Com a chegada de abril de 2025, completam-se quarenta anos da morte de Tancredo Neves, um acontecimento que ressoou profundamente na história do Brasil. Sua ausência não apenas representou a perda de uma figura fundamental na delicada transição democrática, mas também simbolizou o marco inaugural da chamada Nova República.
Naqueles idos de 1985, eu era um jovem na casa 19 anos, estudante secundarista ávido por compreender as mudanças que se anunciavam , vivenciando com intensidade a efervescência política que culminou com o fim do regime militar. A eleição indireta de Tancredo representava o alvorecer de um novo tempo, um Brasil liberto das amarras autoritárias, um anseio que compartilhávamos com fervor.
Lembro-me da campanha que o levou à vitória no Colégio Eleitoral como um farol de esperança. Tancredo personificava a possibilidade de um Brasil onde a soberania popular seria restaurada, onde as liberdades seriam reconquistadas. A queda de João Batista Figueiredo abriu caminho para essa expectativa, e a eleição de Tancredo foi vista como o primeiro passo firme rumo à democracia plena.
No entanto, a notícia de sua doença lançou uma sombra de apreensão sobre aquela alegria recém-conquistada. Acompanhávamos, com crescente angústia, os boletins médicos, sentindo a fragilidade daquele sonho que parecia prestes a se concretizar. Aquele líder, que com sua articulação e história política representava a união de forças em prol da redemocratização, viu sua jornada ter um fim inesperado, deixando um vácuo de liderança no exato momento da transição.

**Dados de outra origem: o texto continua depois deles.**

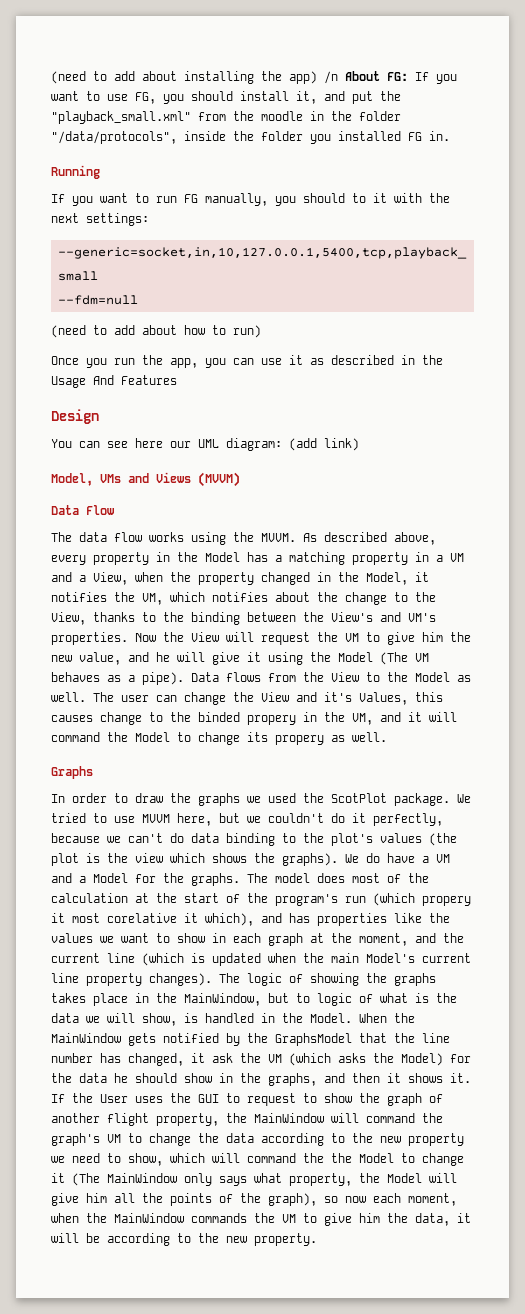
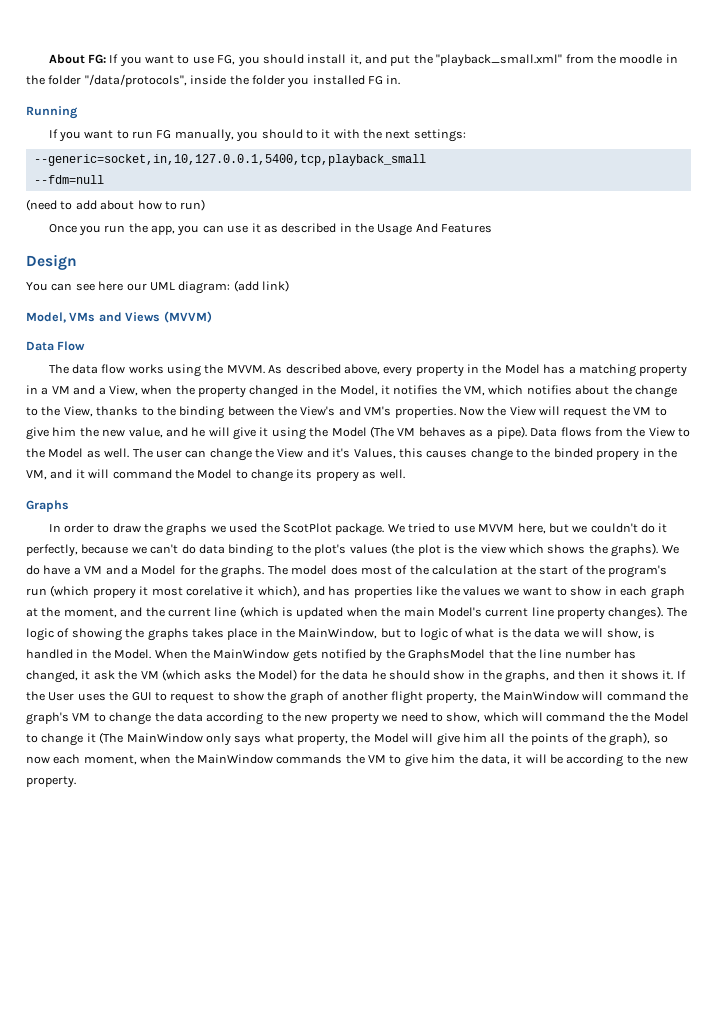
- (need to add about installing the app) /n About FG: If you want to use FG, you should install it, and put the "playback_small.xml" from the moodle in the folder "/data/protocols", inside the folder you installed FG in.
+ About FG: If you want to use FG, you should install it, and put the "playback_small.xml" from the moodle in the folder "/data/protocols", inside the folder you installed FG in.

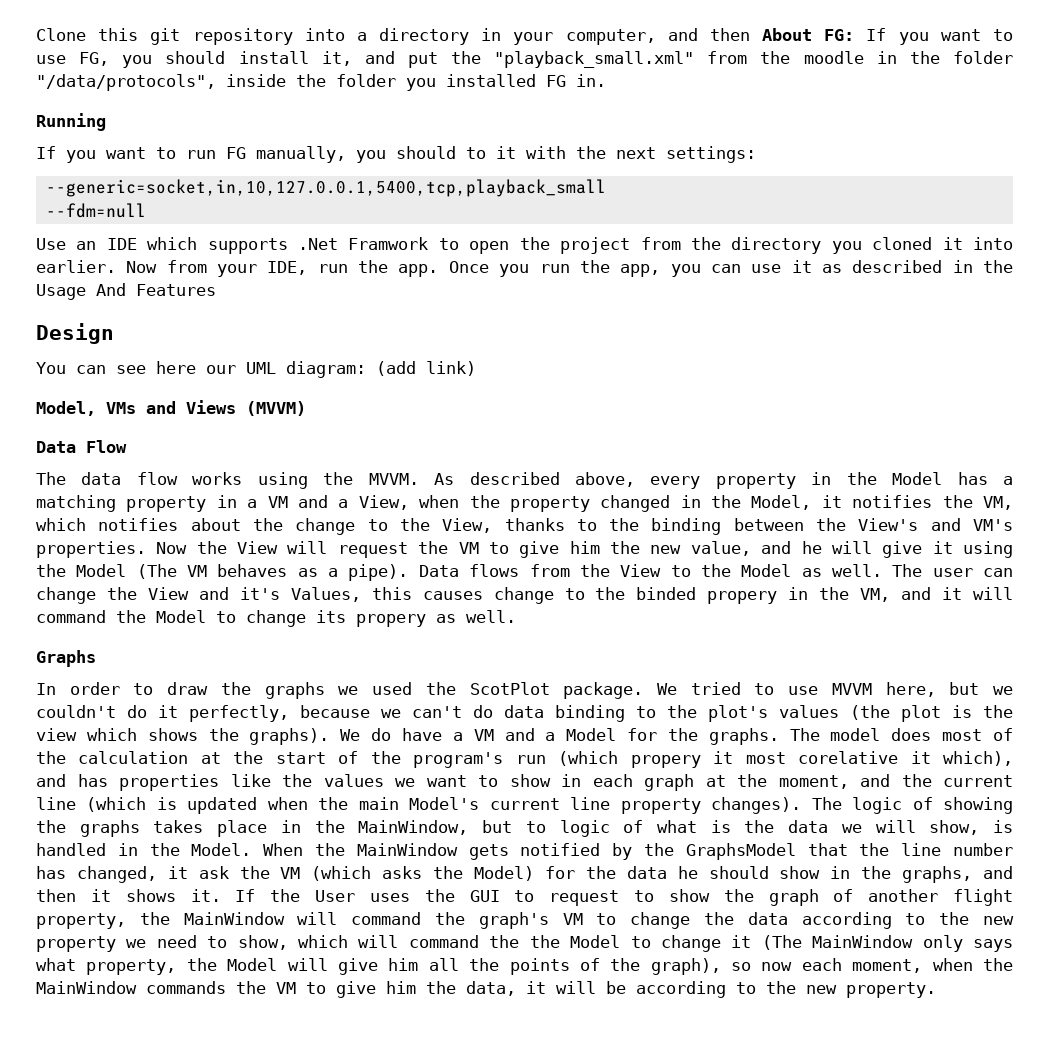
- About FG: If you want to use FG, you should install it, and put the "playback_small.xml" from the moodle in the folder "/data/protocols", inside the folder you installed FG in.
+ Clone this git repository into a directory in your computer, and then About FG: If you want to use FG, you should install it, and put the "playback_small.xml" from the moodle in the folder "/data/protocols", inside the folder you installed FG in.
- (need to add about how to run)
- Once you run the app, you can use it as described in the Usage And Features
+ Use an IDE which supports .Net Framwork to open the project from the directory you cloned it into earlier. Now from your IDE, run the app. Once you run the app, you can use it as described in the Usage And Features

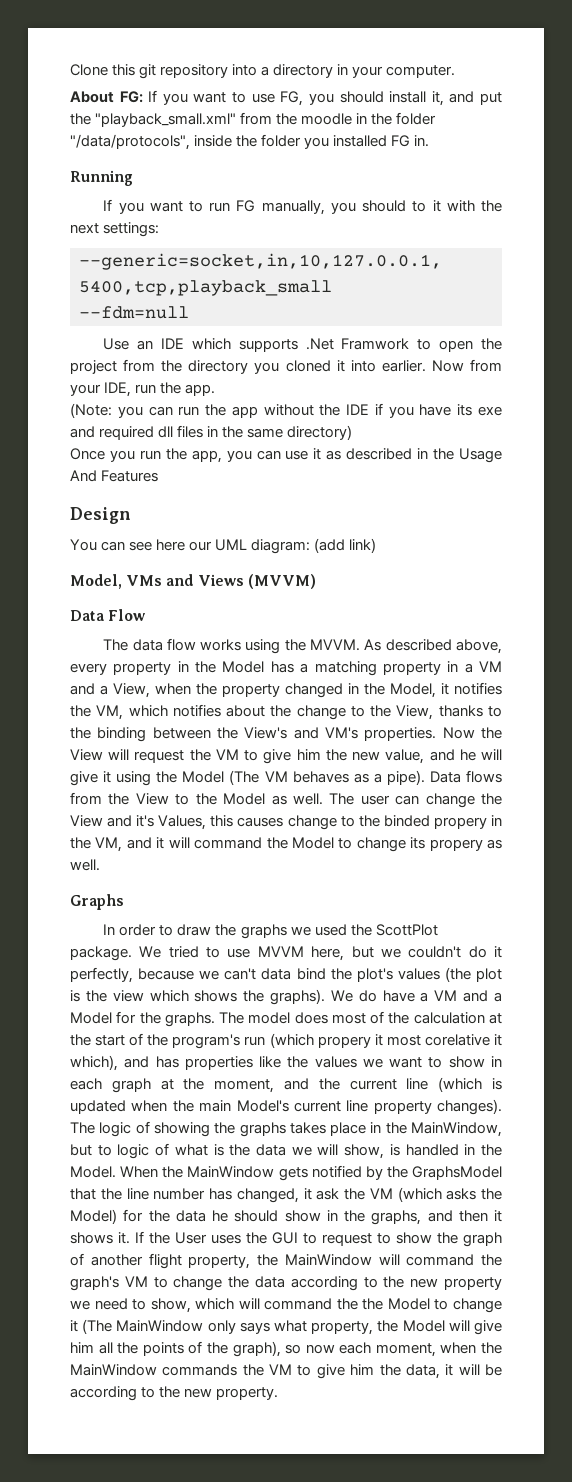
- Clone this git repository into a directory in your computer, and then About FG: If you want to use FG, you should install it, and put the "playback_small.xml" from the moodle in the folder "/data/protocols", inside the folder you installed FG in.
+ Clone this git repository into a directory in your computer.
+ About FG: If you want to use FG, you should install it, and put the "playback_small.xml" from the moodle in the folder "/data/protocols", inside the folder you installed FG in.
- Now from your IDE, run the app. Once you run the app, you can use it as described in the Usage And Features
+ Now from your IDE, run the app.
+ (Note: you can run the app without the IDE if you have its exe and required dll files in the same directory)
+ Once you run the app, you can use it as described in the Usage And Features
- In order to draw the graphs we used the ScotPlot package.
+ In order to draw the graphs we used the ScottPlot package.
- We tried to use MVVM here, but we couldn't do it perfectly, because we can't do data binding to the plot's values (the plot is the view which shows the graphs).
+ We tried to use MVVM here, but we couldn't do it perfectly, because we can't data bind the plot's values (the plot is the view which shows the graphs).

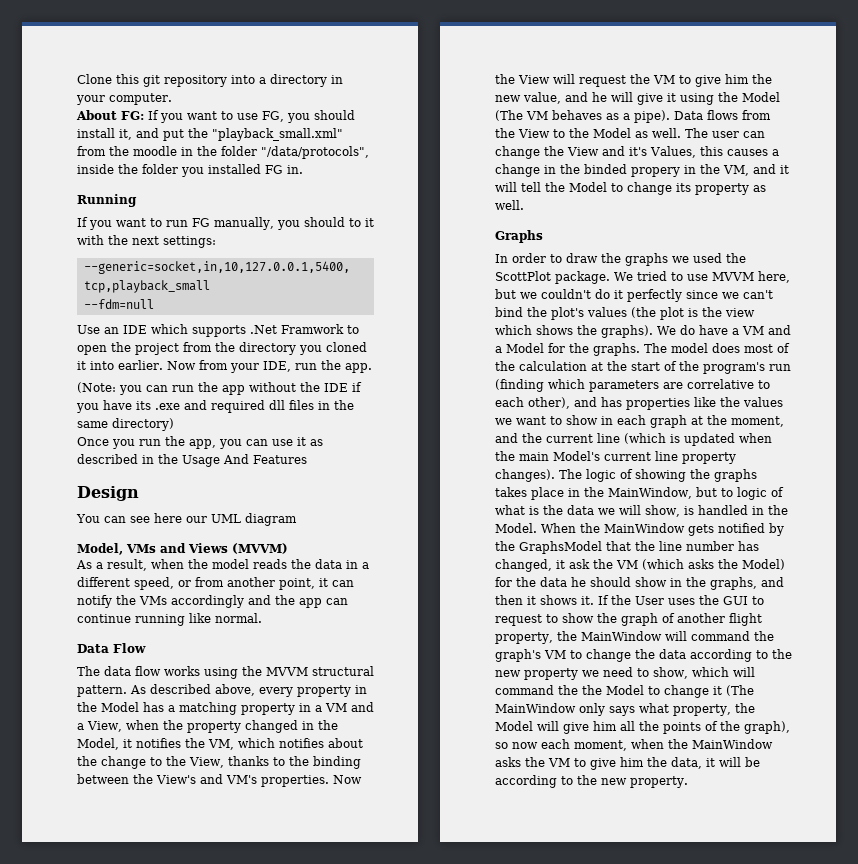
- (Note: you can run the app without the IDE if you have its exe and required dll files in the same directory)
+ (Note: you can run the app without the IDE if you have its .exe and required dll files in the same directory)
- You can see here our UML diagram: (add link)
+ You can see here our UML diagram
+ As a result, when the model reads the data in a different speed, or from another point, it can notify the VMs accordingly and the app can continue running like normal.
- The data flow works using the MVVM.
+ The data flow works using the MVVM structural pattern.
- The user can change the View and it's Values, this causes change to the binded propery in the VM, and it will command the Model to change its propery as well.
+ The user can change the View and it's Values, this causes a change in the binded propery in the VM, and it will tell the Model to change its property as well.
- We tried to use MVVM here, but we couldn't do it perfectly, because we can't data bind the plot's values (the plot is the view which shows the graphs).
+ We tried to use MVVM here, but we couldn't do it perfectly since we can't bind the plot's values (the plot is the view which shows the graphs).
- The model does most of the calculation at the start of the program's run (which propery it most corelative it which), and has properties like the values we want to show in each graph at the moment, and the current line (which is updated when the main Model's current line property changes).
+ The model does most of the calculation at the start of the program's run (finding which parameters are correlative to each other), and has properties like the values we want to show in each graph at the moment, and the current line (which is updated when the main Model's current line property changes).
- If the User uses the GUI to request to show the graph of another flight property, the MainWindow will command the graph's VM to change the data according to the new property we need to show, which will command the the Model to change it (The MainWindow only says what property, the Model will give him all the points of the graph), so now each moment, when the MainWindow commands the VM to give him the data, it will be according to the new property.
+ If the User uses the GUI to request to show the graph of another flight property, the MainWindow will command the graph's VM to change the data according to the new property we need to show, which will command the the Model to change it (The MainWindow only says what property, the Model will give him all the points of the graph), so now each moment, when the MainWindow asks the VM to give him the data, it will be according to the new property.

O funeral de Tancredo, com o hino nacional carregado de emoção, tornou-se um rito de passagem melancólico para o início da Nova República. Para nós, jovens que depositávamos tantas esperanças naquele momento, a sua ausência representava uma incerteza no próprio nascedouro do novo regime. A ascensão de seu vice, José Sarney, ao Palácio do Planalto, marcava o início de um capítulo inédito, mas também carregado de dúvidas e desafios.
Com a eleição de Fernando Collor de Mello, em 1990, eu já estava na faixa dos 23 anos, iniciando meus estudos de filosofia. Acompanhei com um olhar mais crítico e analítico as promessas e os revezes daquele governo, culminando no impeachment que mobilizou a juventude da época.
Contra Collor, eu estive também embrenhado no meio da juventude em grandes passeatas pelas ruas do centro de São Luís gritando “PC, PC, vai pra cadeia e leva Collor com você!”, urrávamos, a garganta seca de tanta indignação. Era uma catarse coletiva, a juventude brasileira vomitando a sua revolta contra a impunidade. E logo emendávamos, com um sarcasmo cortante que ecoava a piada amarga que a situação representava: “É ou não é piada de salão, o chefe da quadrilha é o presidente da nação!”.
Lembro-me da energia vibrante daquelas manifestações, a sensação de pertencimento a um movimento maior que nós mesmos. Éramos a voz da ética ultrajada, a indignação materializada em canções de protesto e cartazes improvisados. A queda de Collor, embora tardia, representou uma pequena vitória da sociedade civil, um lembrete de que a voz das ruas, quando unida, pode ecoar nos corredores do poder.
Quarenta anos se passaram desde aquele abril fatídico. Olho para trás, agora como Professor Correia, e vejo a trajetória da Nova República com seus avanços e retrocessos, suas conquistas e suas profundas decepções, especialmente no que diz respeito à persistente questão da corrupção. Os governos que se sucederam, cada um com seus próprios desafios e escândalos, parecem, de alguma forma, carregar a marca daquela ausência inicial, como se o destino da Nova República estivesse intrinsecamente ligado à perda de seu primeiro presidente civil eleito após o longo período militar.
Naquela época, como um jovem estudante secundarista, talvez não tivesse a dimensão completa das complexidades que o Brasil enfrentaria na construção de sua nova identidade democrática. Anos depois, como estudante de filosofia, pude analisar com mais profundidade os meandros da política e da história. Mas a memória daquele abril de 1985, da esperança depositada em Tancredo Neves e do início da Nova República sob o signo de sua ausência, permanece viva. É uma lembrança que nos convida a refletir sobre os caminhos percorridos e os desafios que ainda precisamos superar para que a promessa daquele novo tempo se concretize plenamente.